Eleventh Annual Grant Winners 2010-2011
Title: Functional Assessment Using Telemetry Accelerometers and Mobile Device
Faculty and Students:
Rick Davis PA-C, Ed.D. (HPD-ALL)
Jennifer Canbek, PhD, PT (HPD-ALL)
Mary Blackinton, EdD, PT (HPD-ALL)
Ming-Shun Samuel Cheng, ScD, PT, MS (HPD-ALL)
Cheryl Hill, PhD, PT (HPD-ALL)
Kristi Brevick, BS (HPD-ALL)
Purpose: The purpose of this study is to explore the feasibility of using a telemetry accelerometers (ACCs) system integrated with a mobile device to measure balance function and to examine the accuracy of such a system compared to direct measurement. Background and Significance: Maintaining balance in the upright position is a complex motor control task for the central nervous system. Many diseases, injuries, and even the normal aging process can impair the body's ability to maintain balance.

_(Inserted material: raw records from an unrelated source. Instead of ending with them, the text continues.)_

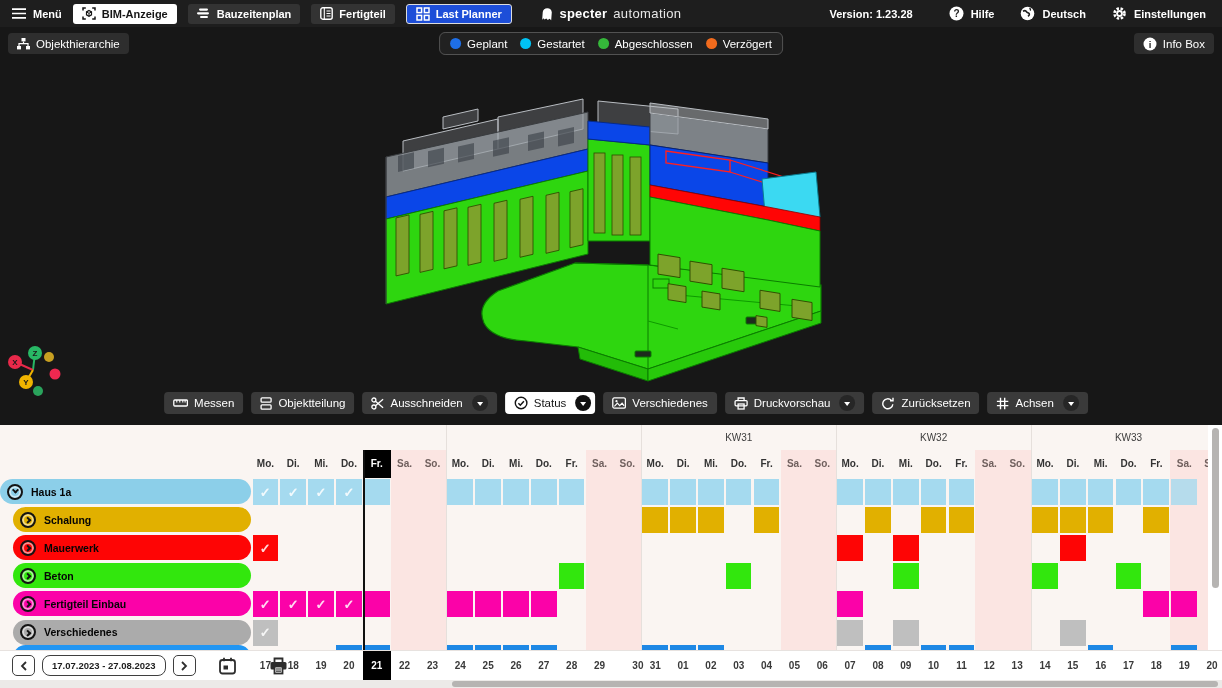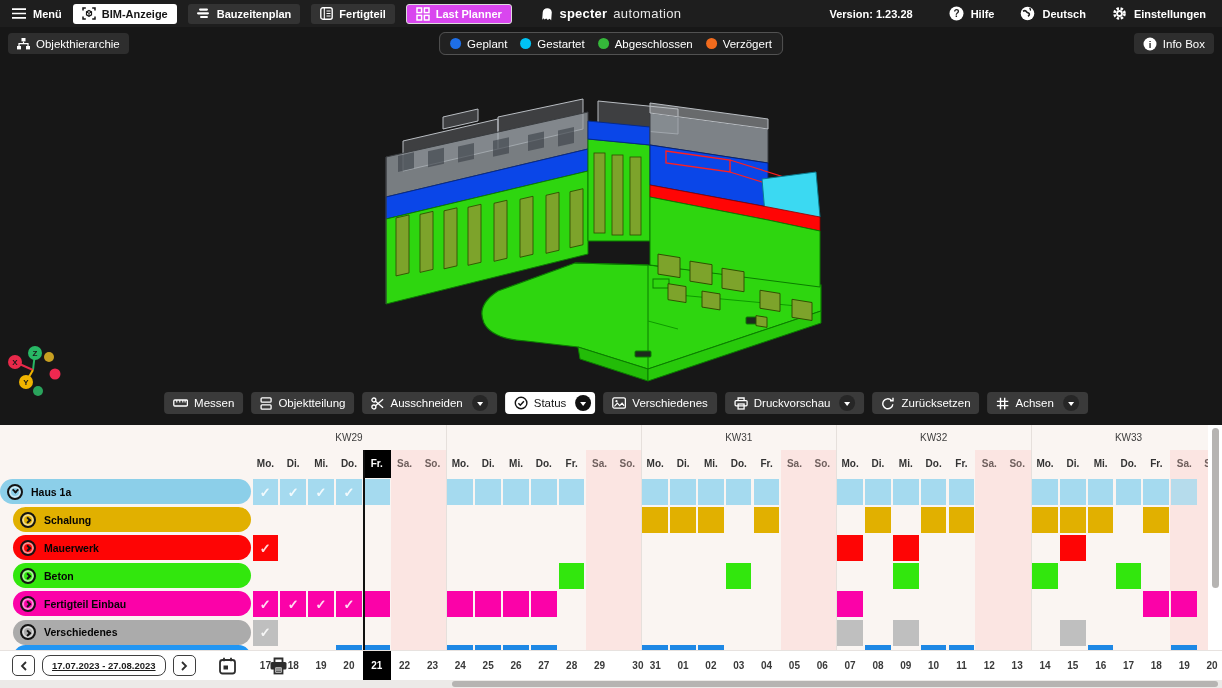--- a/index.html
+++ b/index.html
@@ -15,7 +15,7 @@
   .tab { height:20px; padding:0 9px; border-radius:3px; display:flex; align-items:center; gap:6px;
     font-size:11px; font-weight:bold; background:#333; color:#fff; white-space:nowrap; }
   .tab.active { background:#fff; color:#151515; }
-  .tab.outlined { background:#d946ef; border:1px solid #dcdcdc; }
+  .tab.outlined { background:#1d4ed8; border:1px solid #dcdcdc; }
   .logo { position:absolute; left:50%; top:0; height:27px; transform:translateX(-50%);
     display:flex; align-items:center; gap:6px; color:#fff; font-size:13px; }
   .logo b { font-weight:bold; letter-spacing:.2px; }

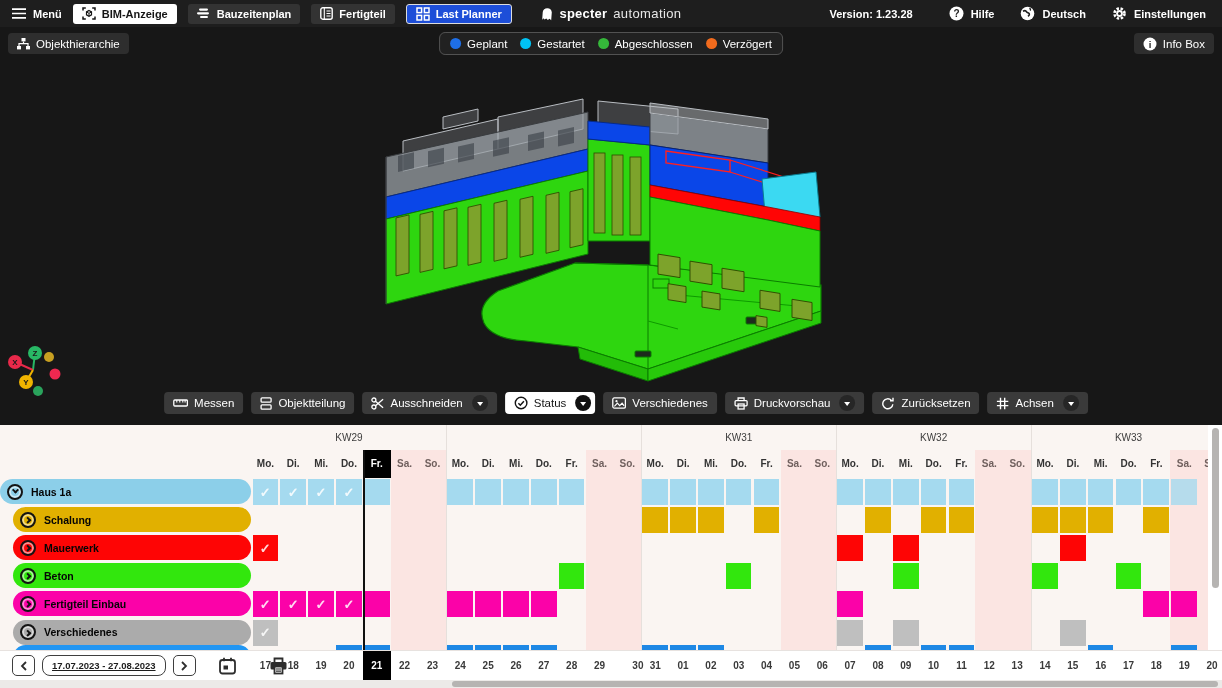--- a/index.html
+++ b/index.html
@@ -436,7 +436,6 @@
 </div>
 
 <div class="gantt" id="gantt">
-    <div class="week-label" style="left: 251.5px; width: 194.901px;">KW29</div>
     <div class="weekend-band" style="left: 390.715px; width: 55.686px;"></div>
     <div class="day-cell" style="left: 251.5px; width: 27.843px;">Mo.</div>
     <div class="day-cell" style="left: 279.343px; width: 27.843px;">Di.</div>

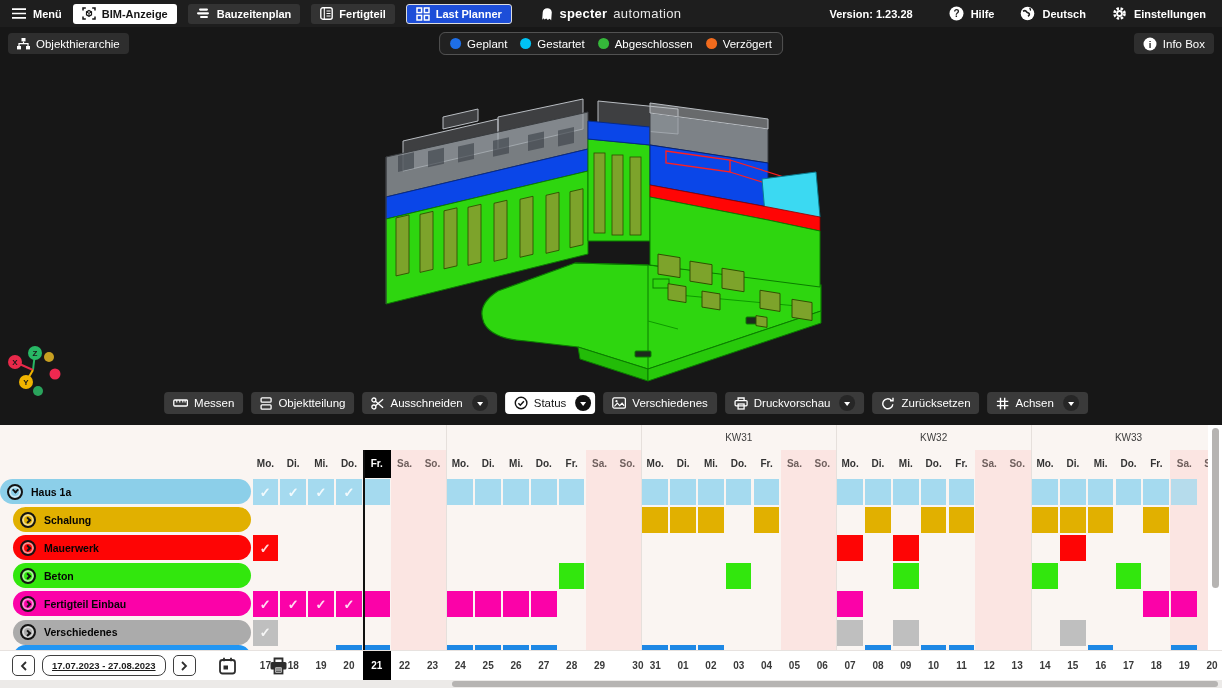--- a/index.html
+++ b/index.html
@@ -83,7 +83,7 @@
   .nav-btn { width:23px; height:21px; border:1.5px solid #3f3f3f; border-radius:5px; background:#fff;
     display:flex; align-items:center; justify-content:center; color:#2d2d2d; }
   .range-pill { height:21px; border:1.5px solid #3f3f3f; border-radius:8px; padding:0 9px;
-    font-size:9.5px; font-weight:bold; color:#1d1d1d; display:flex; align-items:center; white-space:nowrap;text-decoration:underline; }
+    font-size:9.5px; font-weight:bold; color:#1d1d1d; display:flex; align-items:center; white-space:nowrap; }
   .f-icon { color:#2d2d2d; display:flex; align-items:center; justify-content:center; }
   .cal-icon { margin-left:16px; }
   .print-icon { margin-left:26px; }

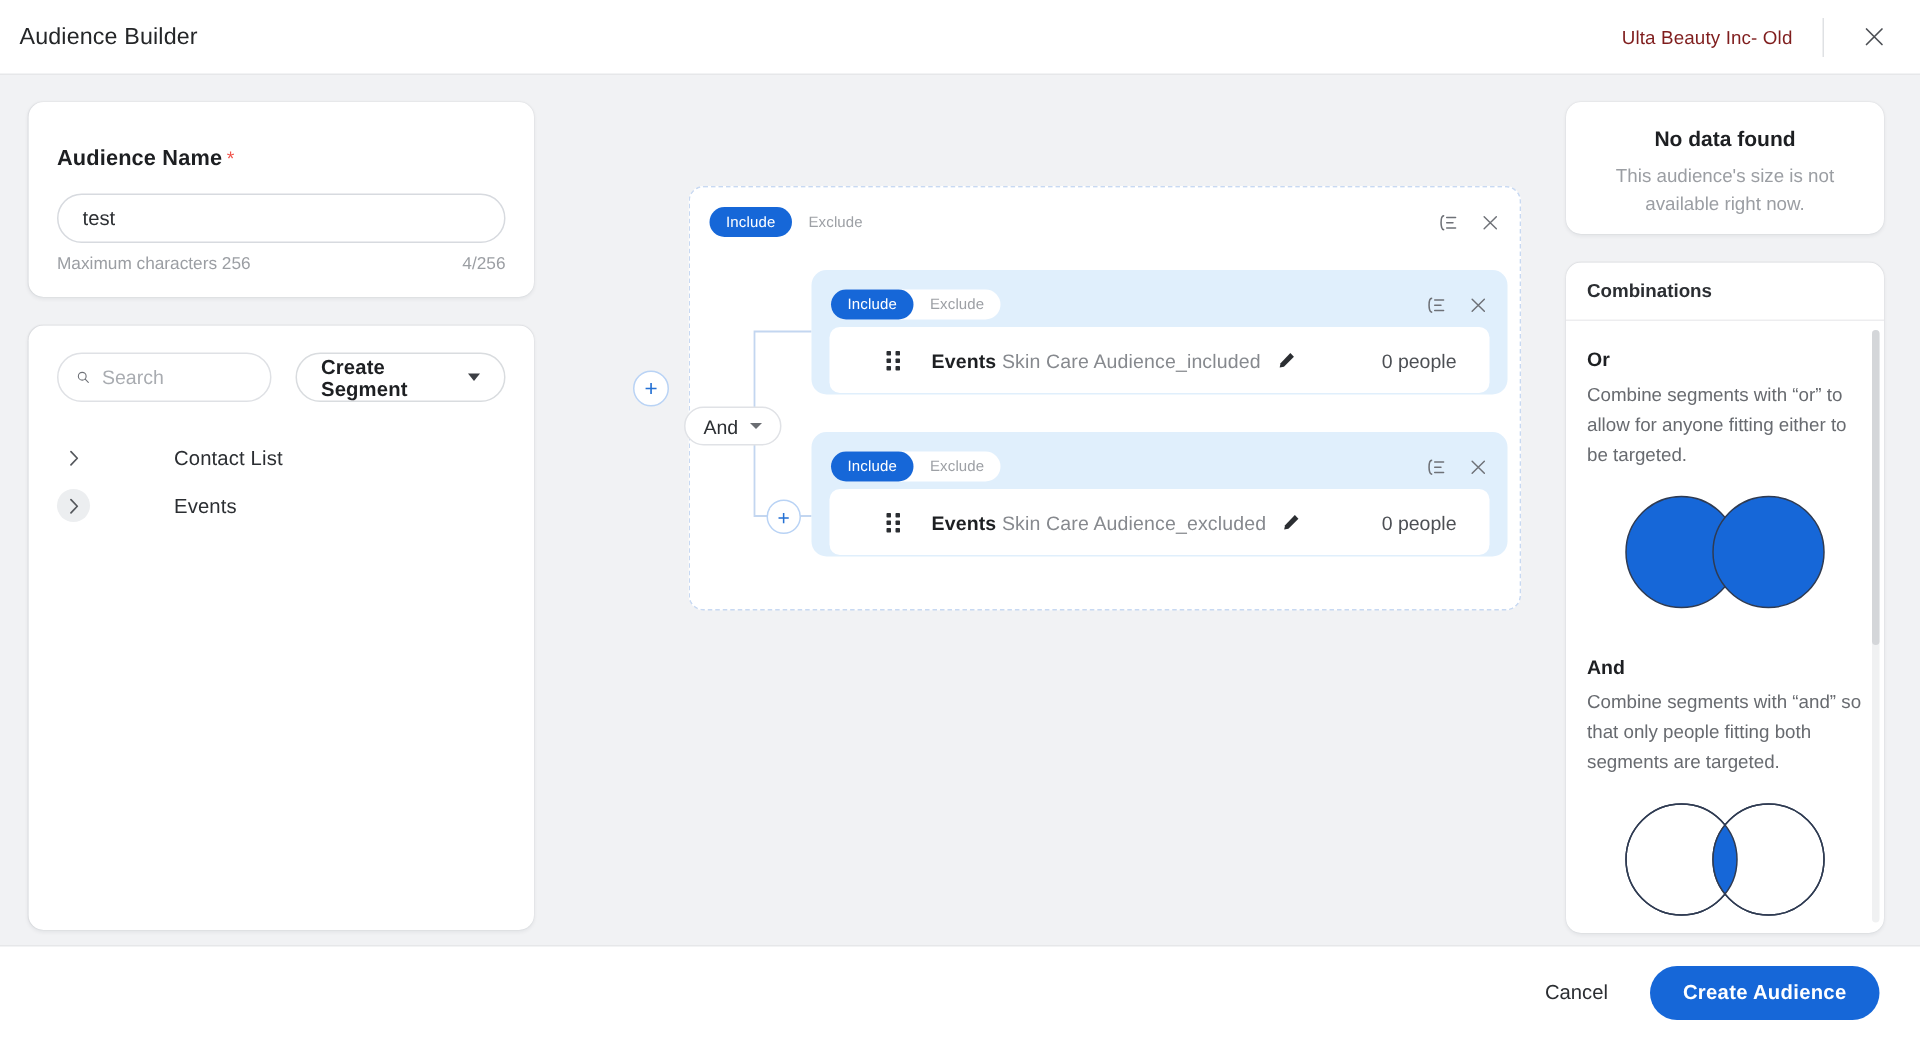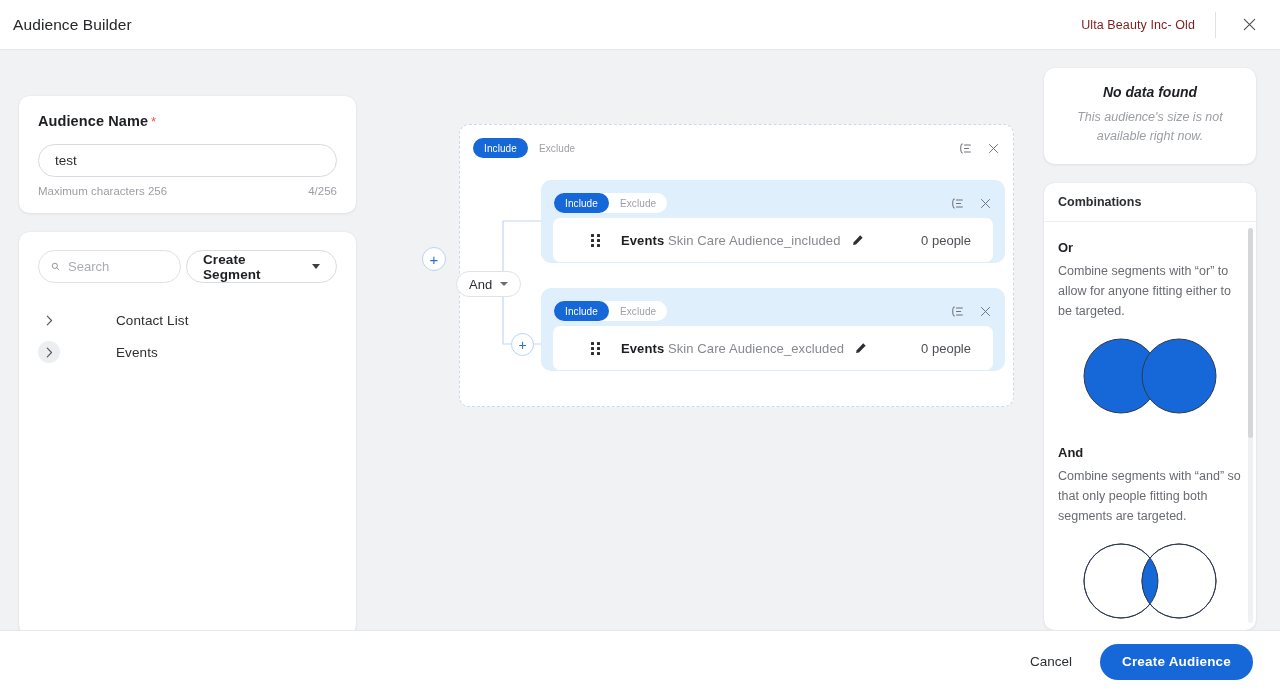--- a/index.html
+++ b/index.html
@@ -184,7 +184,7 @@
 
   
   .right-col { position: absolute; left: 1044px; top: 18px; width: 212px; }
-  .nodata-card { padding: 16px 18px 18px 18px; text-align: center; font-style: italic; }
+  .nodata-card { padding: 16px 18px 10px 18px; text-align: center; }
   .nodata-title { font-size: 14px; font-weight: 700; color: #1d1f22; }
   .nodata-sub {
     margin-top: 8px; font-size: 12.5px; color: #9b9ea3; line-height: 19px;

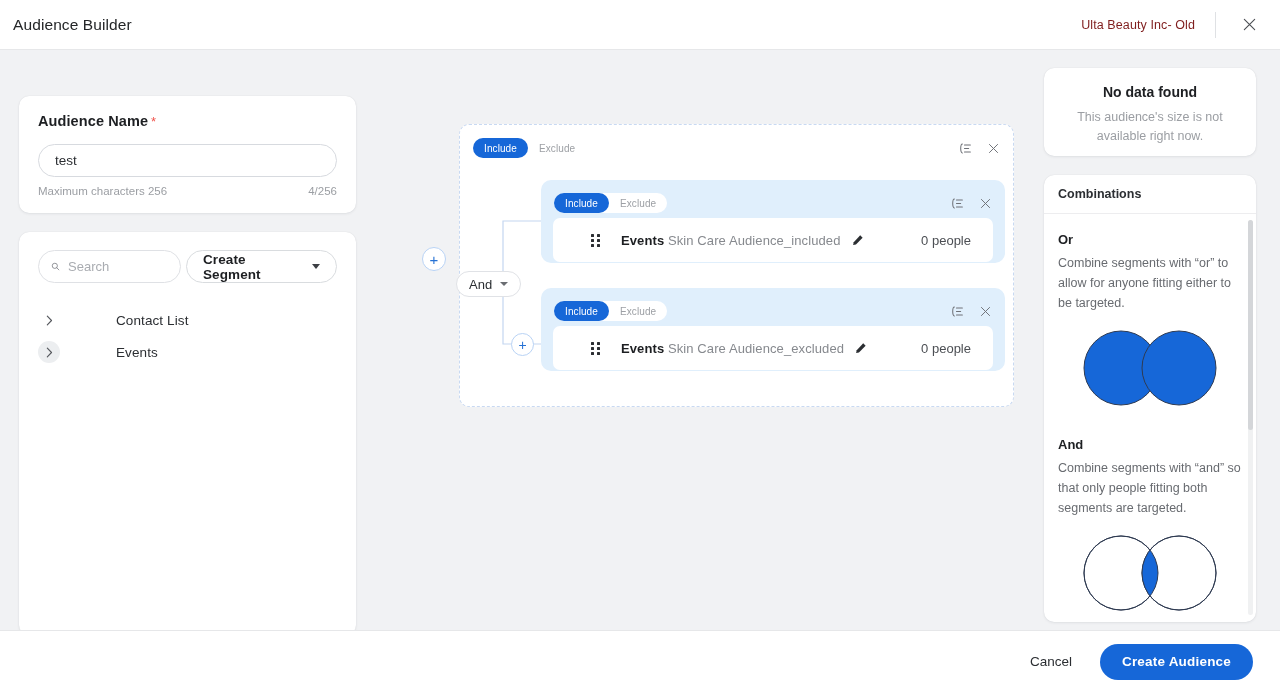--- a/index.html
+++ b/index.html
@@ -46,7 +46,7 @@
     background: #fff; border-radius: 10px;
     box-shadow: 0 1px 3px rgba(16,24,40,.07), 0 0 1px rgba(16,24,40,.12);
   }
-  .name-card { padding: 16px 19px 16px 19px; margin-top: 28px; }
+  .name-card { padding: 29px 19px 16px 19px; }
   .field-label {
     font-size: 14.5px; color: #1d1f22; font-weight: 600; letter-spacing: .1px;
   }

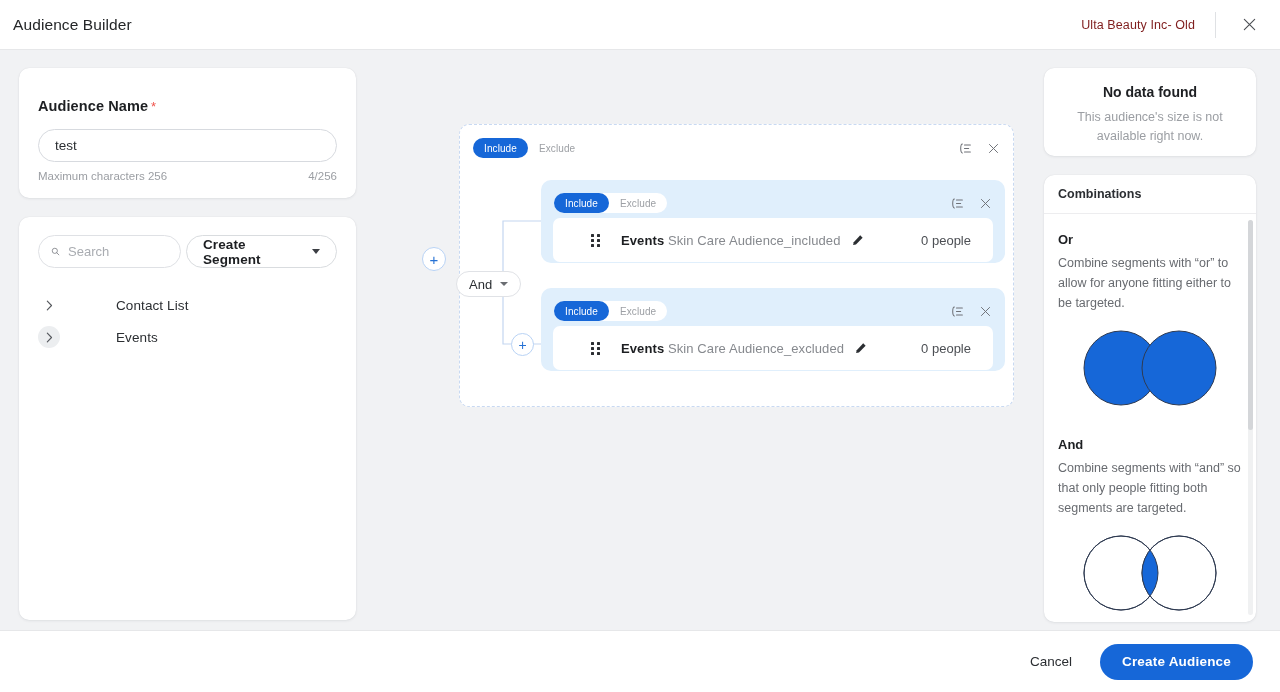--- a/index.html
+++ b/index.html
@@ -63,7 +63,7 @@
   }
 
   .browse-card { margin-top: 19px; height: 403px; padding: 18px 19px 0 19px; }
-  .browse-top { display: flex; align-items: center; gap: 5px; }
+  .browse-top { display: flex; align-items: center; gap: 16px; }
   .search-box {
     width: 143px; height: 33px; border: 1px solid #dfe1e5; border-radius: 17px;
     display: flex; align-items: center; padding: 0 12px; background: #fff;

Unfortunately, current balance assessment techniques and tools could be cumbersome and time consuming to use for the busy clinician. Developing a telemetry sensor system that can capture the physical condition of a patient and transmit the information to a mobile device for processing and documentation will greatly enhance the efficiency of clinicians when assessing balance. Ultimately patients will benefit from such a system from receiving better and adequate training to regain their balance function. Methods: This is a developmental and exploratory study. The first phase of the project is to develop the telemetry system with a triaxial accelerometer sensor. Once the system is fabricated and the prototype software has been written and tested, the data collection will start. Thirty subjects, male and female, age between 20 and 65 will be recruited. Each subject will perform 3 trials of 7 different balance and functional tests. The data from the accelerometer will be captured on a mobile device, downloaded to a computer, and correlated with clinical measurements in order to develop and validate algorithms for calculating outcome measures that are commonly used to reflect an individual's balance function.
Data analysis: The algorithms will be developed using the inherent features of the ACCs and mathematical models. Accuracy of the algorithm for each of the 7 tests will be assessed using Intraclass Correlation Coefficient (ICC) analysis.